Insoweit ist die Untersagung gemäß § 125 Abs. 5 GWG 2011 daher zu Recht erfolgt.

6. Aus denselben Gründen erweisen sich auch die von der belangten Behörde beanstandeten weiteren Klauseln als intransparent und können schon deshalb in Verträgen mit Verbrauchern iSd § 1 KSchG keinen Bestand haben.

Daher kann auch die Untersagung dieser Klauseln mit einem Verstoß gegen das Transparenzgebot des § 6 Abs. 3 KSchG begründet werden und erfolgte daher zu Recht.

Soweit die Beschwerdeführerin vorbringt, die Untersagung sei überschießend und es könne § 125 Abs. 5 GWG 2011 nicht unterstellt werden, dass die Regulierungsbehörde dem Versorger durch die Untersagung von einzelnen Klauseln der AGB sogenannte "Rumpf-AGB" aufzwingen könne, so entspricht es zunächst dem Gesetz, wenn die belangte Behörde den Eingriff in die Vertragsfreiheit auf die Untersagung einzelner Klauseln der angezeigten AGB beschränkt hat (vgl. idS zum Widerspruchsverfahren nach § 25 Abs. 6 TKG 2003 das hg. Erkenntnis vom , Zl. 2012/03/0067).

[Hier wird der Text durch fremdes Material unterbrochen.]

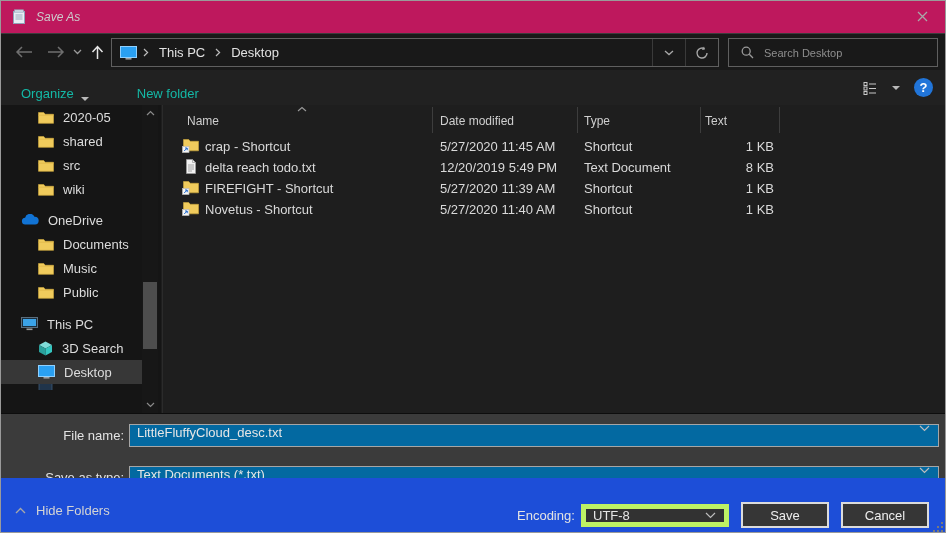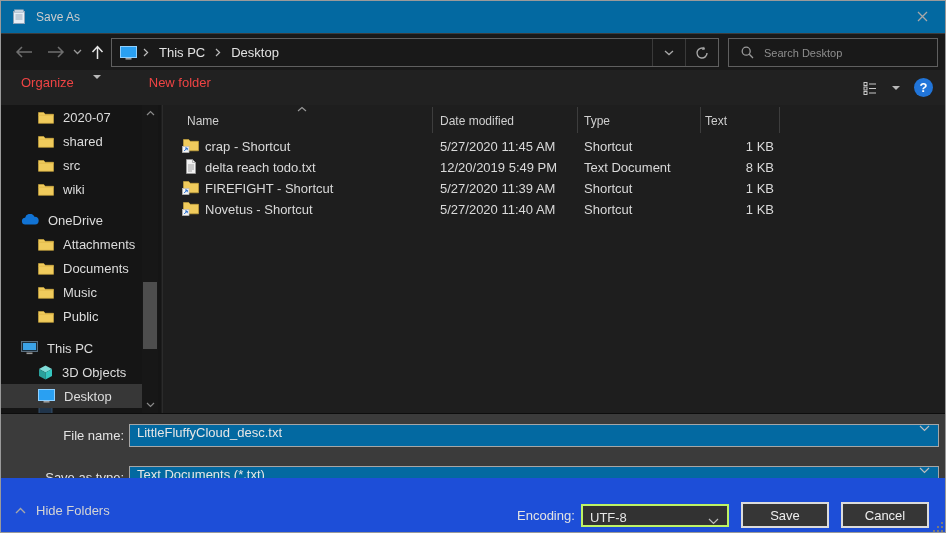--- a/index.html
+++ b/index.html
@@ -11,7 +11,7 @@
     color: #d6d6d6; font-size: 13px;
   }
   
-  .titlebar { position:absolute; left:0; top:0; width:100%; height:32px; background:#0369a1; display:flex; align-items:center; }
+  .titlebar { position:absolute; left:0; top:0; width:100%; height:32px; background:#be185d; display:flex; align-items:center;font-style:italic; }
   .titlebar .appicon { margin-left:10px; }
   .titlebar .title { margin-left:9px; color:#cccccc; font-size:12px; }
   .close-btn { position:absolute; right:0; top:0; width:45px; height:31px; display:flex; align-items:center; justify-content:center; }

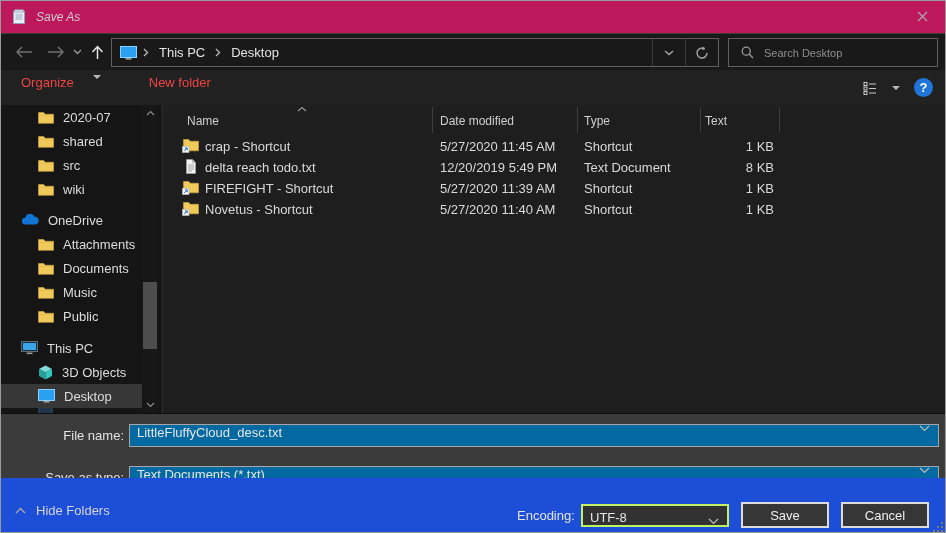--- a/index.html
+++ b/index.html
@@ -30,7 +30,7 @@
   .search-glass { margin:0 10px 0 12px; }
   
   .toolbar { position:absolute; left:0; top:69px; width:100%; height:35px; background:#212121; display:flex; align-items:center; }
-  .tool-item { color:#ef4444; font-size:13px; display:flex; align-items:flex-start; padding:0 10px; height:26px;gap:12px; }
+  .tool-item { color:#14b8a6; font-size:13px; display:flex; align-items:flex-end; padding:0 10px; height:26px; }
   .tool-item.first { margin-left:10px; }
   .tool-item.second { margin-left:28px; }
   .caret-down { width:0; height:0; border-left:4px solid transparent; border-right:4px solid transparent; border-top:4px solid #b9b9b9; display:inline-block; margin-left:7px; }

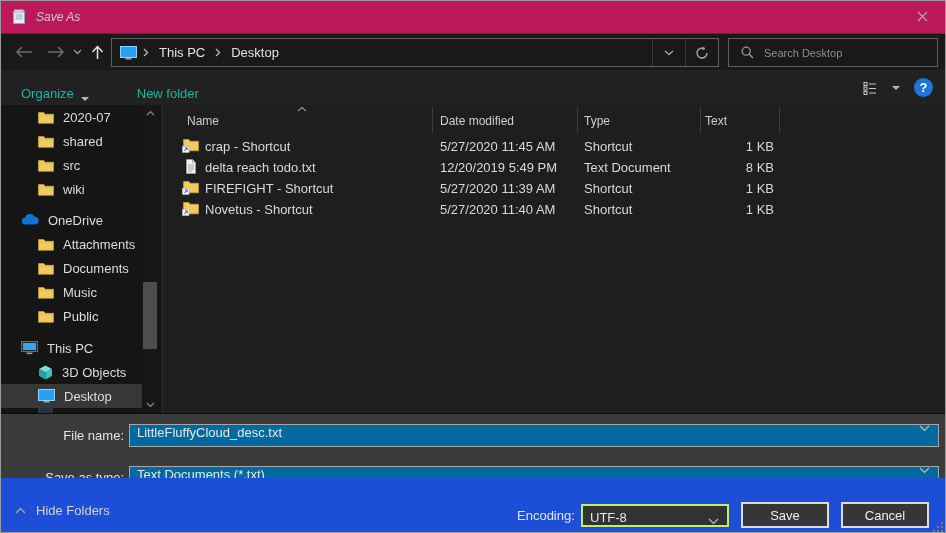--- a/index.html
+++ b/index.html
@@ -200,7 +200,7 @@
             <path d="M0.5 1.5 h5.2 l1.6 1.8 h8.2 v9 h-15 z" fill="#f0cb5c" stroke="#c7a33e" stroke-width="0.7"></path>
             <path d="M0.5 4.2 h15" stroke="#e0b94a" stroke-width="0.8"></path>
           </svg>
-        <span class="lbl">2020-07</span>
+        <span class="lbl">2020-05</span>
       </div>
       <div class="side-item ind2">
         <svg width="16" height="13" viewBox="0 0 16 13">

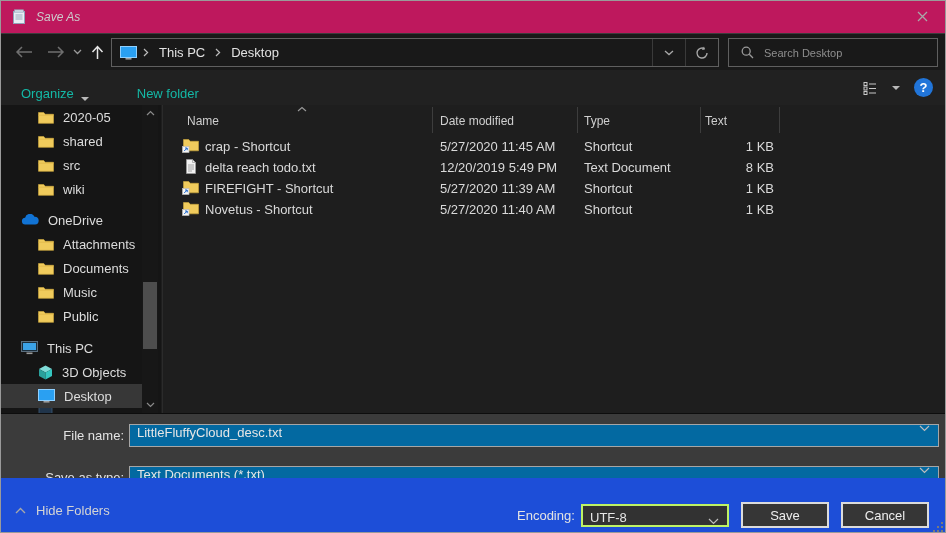--- a/index.html
+++ b/index.html
@@ -235,13 +235,6 @@
             <path d="M0.5 1.5 h5.2 l1.6 1.8 h8.2 v9 h-15 z" fill="#f0cb5c" stroke="#c7a33e" stroke-width="0.7"></path>
             <path d="M0.5 4.2 h15" stroke="#e0b94a" stroke-width="0.8"></path>
           </svg>
-        <span class="lbl">Attachments</span>
-      </div>
-      <div class="side-item ind2">
-        <svg width="16" height="13" viewBox="0 0 16 13">
-            <path d="M0.5 1.5 h5.2 l1.6 1.8 h8.2 v9 h-15 z" fill="#f0cb5c" stroke="#c7a33e" stroke-width="0.7"></path>
-            <path d="M0.5 4.2 h15" stroke="#e0b94a" stroke-width="0.8"></path>
-          </svg>
         <span class="lbl">Documents</span>
       </div>
       <div class="side-item ind2">

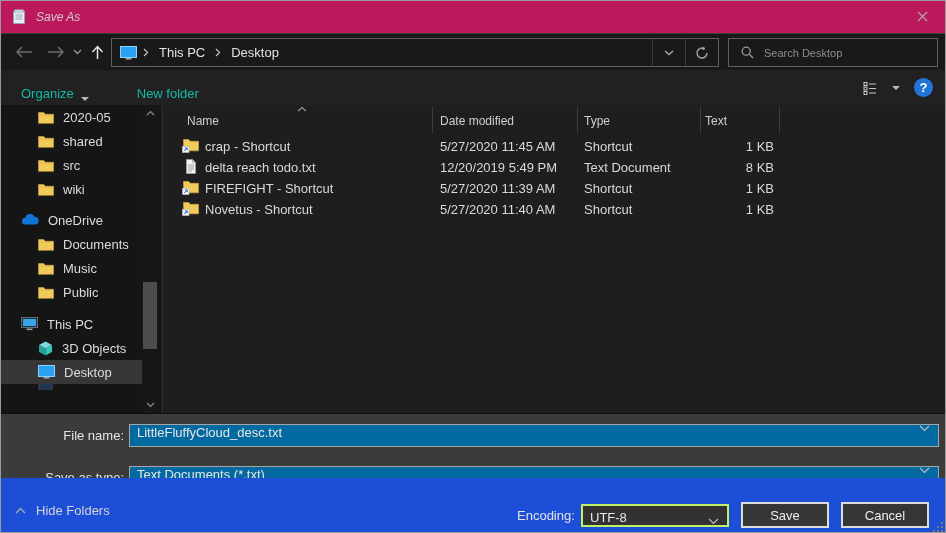--- a/index.html
+++ b/index.html
@@ -266,7 +266,7 @@
           <polygon points="1,4 7.5,7.5 7.5,14.5 1,11" fill="#2aa19c"></polygon>
           <polygon points="14,4 7.5,7.5 7.5,14.5 14,11" fill="#35c6c0"></polygon>
         </svg>
-        <span class="lbl">3D Objects</span>
+        <span class="lbl">3D Search</span>
       </div>
       <div class="side-item ind2 selected">
         <svg width="17" height="14" viewBox="0 0 17 14">

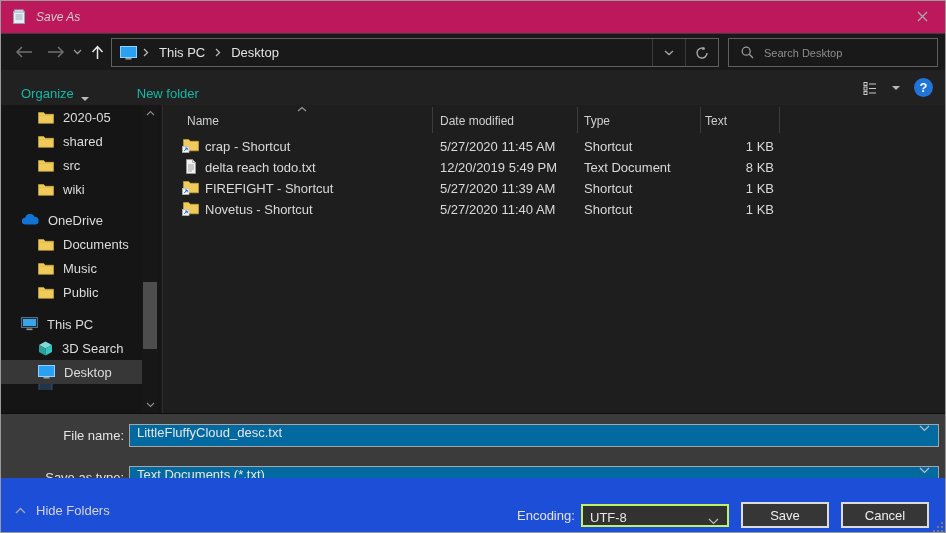--- a/index.html
+++ b/index.html
@@ -75,7 +75,7 @@
   .hide-folders { position:absolute; left:14px; top:25px; display:flex; align-items:center; color:#d4d4d4; font-size:13px; }
   .hide-folders .lbl { margin-left:10px; }
   .enc-label { position:absolute; left:516px; top:30px; color:#e3e3e3; font-size:13px; }
-  .enc-combo { position:absolute; left:580px; top:26px; width:148px; height:23px; background:#323232; border:2px solid #bef264; display:flex; align-items:flex-end; }
+  .enc-combo { position:absolute; left:580px; top:26px; width:148px; height:23px; background:#323232; border:5px solid #bef264; display:flex; align-items:center; }
   .enc-combo .val { margin-left:7px; color:#e6e6e6; font-size:13px; flex:1; }
   .btn { position:absolute; top:24px; width:88px; height:26px; background:#363636; border:2px solid #dcdcdc; color:#eeeeee; font-size:13px; display:flex; align-items:center; justify-content:center; }
   .btn-save { left:740px; }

Im Übrigen beinhaltet - wie oben ausgeführt - die präventive Klauselkontrolle nach § 125 Abs. 5 GWG 2011 nur, die (weitere) Anwendung der angezeigten AGB pro futuro zu untersagen, der belangten Behörde kommt jedoch nicht die Kompetenz zu, in bereits abgeschlossene Verträge einzugreifen. Die Beschwerdeführerin ist somit nicht gezwungen, die übrigen, nicht von der belangten Behörde untersagten AGB den von ihr abzuschließenden Verträgen zu Grunde zu legen. Vielmehr bleibt es der Beschwerdeführerin unbenommen, neue AGB (oder Änderungen derselben) zu entwerfen und diese neuerlich gemäß § 125 Abs. 1 GWG 2011 anzuzeigen.

Im Rahmen derartiger - neu entworfener - Klauseln stünde es der Beschwerdeführerin auch offen, zwischen Verbrauchern und Unternehmern zu differenzieren und einzelne, im vorliegenden Erkenntnis am Maßstab des Transparenzgebotes des KSchG beanstandete Klauseln (soweit sie nicht aus anderen Gründen gesetz- oder sittenwidrig sind) nur für unternehmerische Endverbraucher für anwendbar zu erklären. Einer solchen Vorgangsweise stünde - wie klarstellend festzuhalten ist - der Spruch des (insoweit bestätigten) angefochtenen Bescheides nicht entgegen.

8. Aus diesen Erwägungen war der angefochtene Bescheid in dem im Spruch angeführten Umfang wegen Rechtswidrigkeit seines Inhaltes gemäß § 42 Abs. 2 Z. 1 VwGG aufzuheben. Im Übrigen war die sich als unbegründet erweisende Beschwerde gemäß § 42 Abs. 1 VwGG abzuweisen.

9. Die Entscheidung über den Kostenersatz beruht auf den §§ 47 ff, insbesondere § 50 VwGG iVm der VwGH-Aufwandersatzverordnung 2008, BGBl. II Nr. 455.